Few people in the area had flood insurance.
“One of the main drivers of an increase in stress during recovery is the inability to find resources to rebuild your life, and based on just flood insurance numbers alone, it would not be surprising to see particularly high rates of stress in many of these communities,” said Montano. “We’re looking at a 10-, 15-, 20-year recovery here, easily, for the communities that were most significantly impacted.”
Making sure attention stays on these communities – and resources continue flowing in – will be critical to the recovery of the region and the people who call it home, Montano said.
As soon as it was safe to do so, McNeely’s wife and son left Swannanoa to stay with family, but he was compelled to stay. He formed a band of “door knockers” to go all over the mountain and check on neighbors. He brought a generator to an elderly neighbor who uses an oxygen machine, and he carried cases of water, food, and supplies to anyone he could.

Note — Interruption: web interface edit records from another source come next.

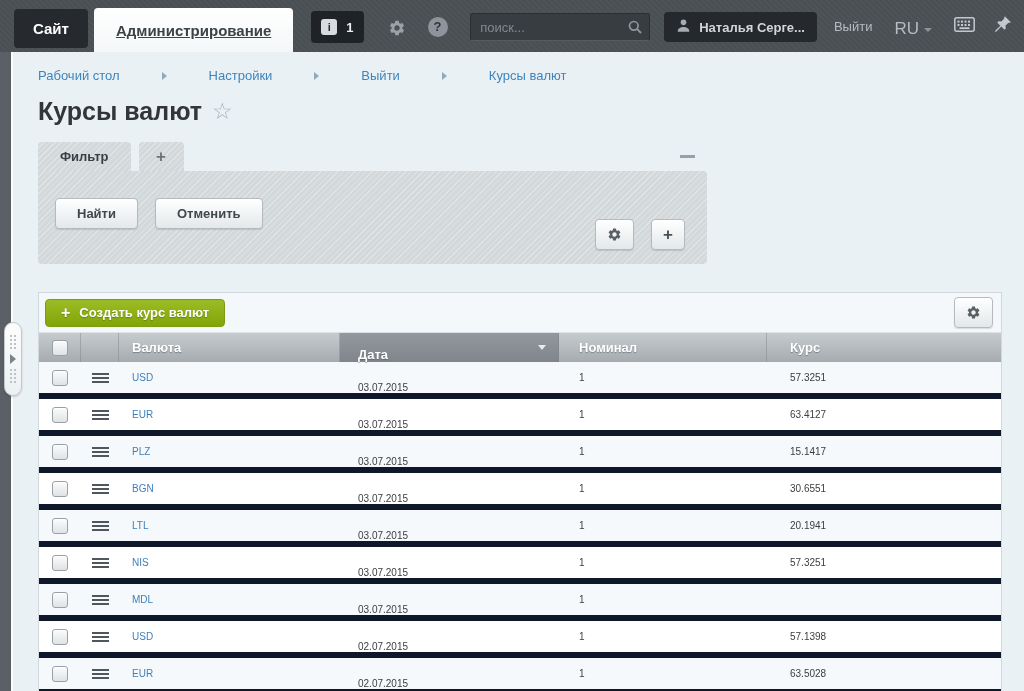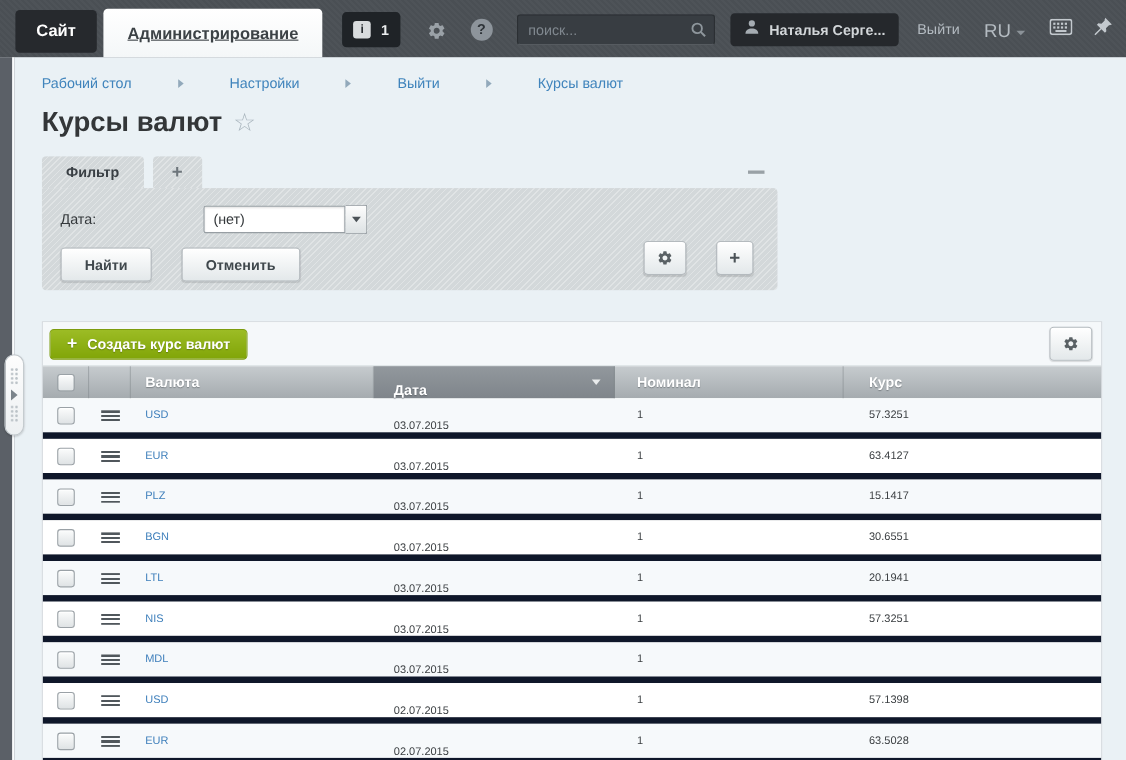--- a/index.html
+++ b/index.html
@@ -233,13 +233,6 @@
     <span class="filter-collapse"></span>
 
     <div class="filter-panel hatch">
-      <div class="filter-row">
-        <span class="filter-label">Дата:</span>
-        <span class="sel-box">(нет)</span>
-        <span class="sel-btn">
-          <span class="caret"></span>
-        </span>
-      </div>
       <div class="filter-btns">
         <button class="btn">Найти</button>
         <button class="btn">Отменить</button>

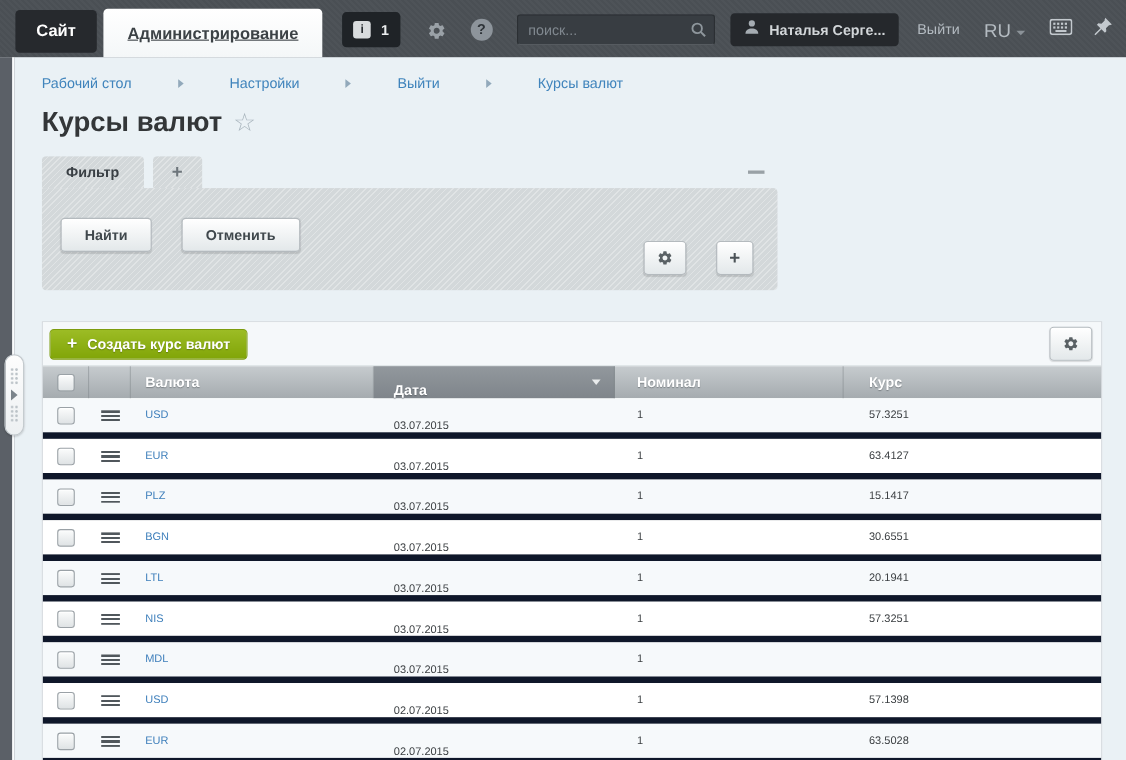--- a/index.html
+++ b/index.html
@@ -92,7 +92,7 @@
     background:linear-gradient(#ffffff,#e3e8ea); box-shadow:0 1px 1px rgba(0,0,0,.12), inset 0 1px 0 #fff;
     font-size:13px; font-weight:bold; color:#40484d; display:inline-flex;
     align-items:center; justify-content:center; cursor:pointer; font-family:Liberation Sans, sans-serif; }
-  .btn + .btn { margin-left:27px; }
+  .btn + .btn { margin-left:17px; }
   .btn-sq { padding:0 11px; }
   .filter-side-btns { position:absolute; right:22px; bottom:14px; display:flex; }
   .plus-glyph { font-size:17px; font-weight:bold; color:#4b5257; line-height:1; }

Now that first responders have taken over that work, McNeely is left to contemplate the future. “I don’t really know what’s next,” he said.
He’s a professional fly fishing guide, but “our rivers, our ecosystems, are utter disasters.” They’re polluted with chemicals and wreckage, and recovery could take years. Tourism is the biggest industry in this area, and many people will be out of work until it’s rebuilt.
“I think we’re going to transition from a time when people are needing food because the grocery stores aren’t open to a time when people need food because they don’t have income,” McNeely said.
“It’s a difficult situation, looking forward. You don’t know – what’s your path now? And a lot of people are feeling that way,” McNeely said.
“If I had to send a message out to everybody, it would be: please don’t have a short, passionate outpouring of love for our community. Know that these needs are going to exist well into the future.”
A few days ago, he found himself gazing at the mud flow and “all these broken homes and broken lives,” McNeely said. The woman who was standing next to him, who is from out of state, said: “They’ll never rebuild this.”
He looked at her and smiled.
“The people of western North Carolina are resilient, and we’ve been hanging on these mountains like fleas on a dog’s back for over 200 years,” McNeely said. “If you think a little flood is going to keep us from rebuilding this community, then you don’t know much about the community.”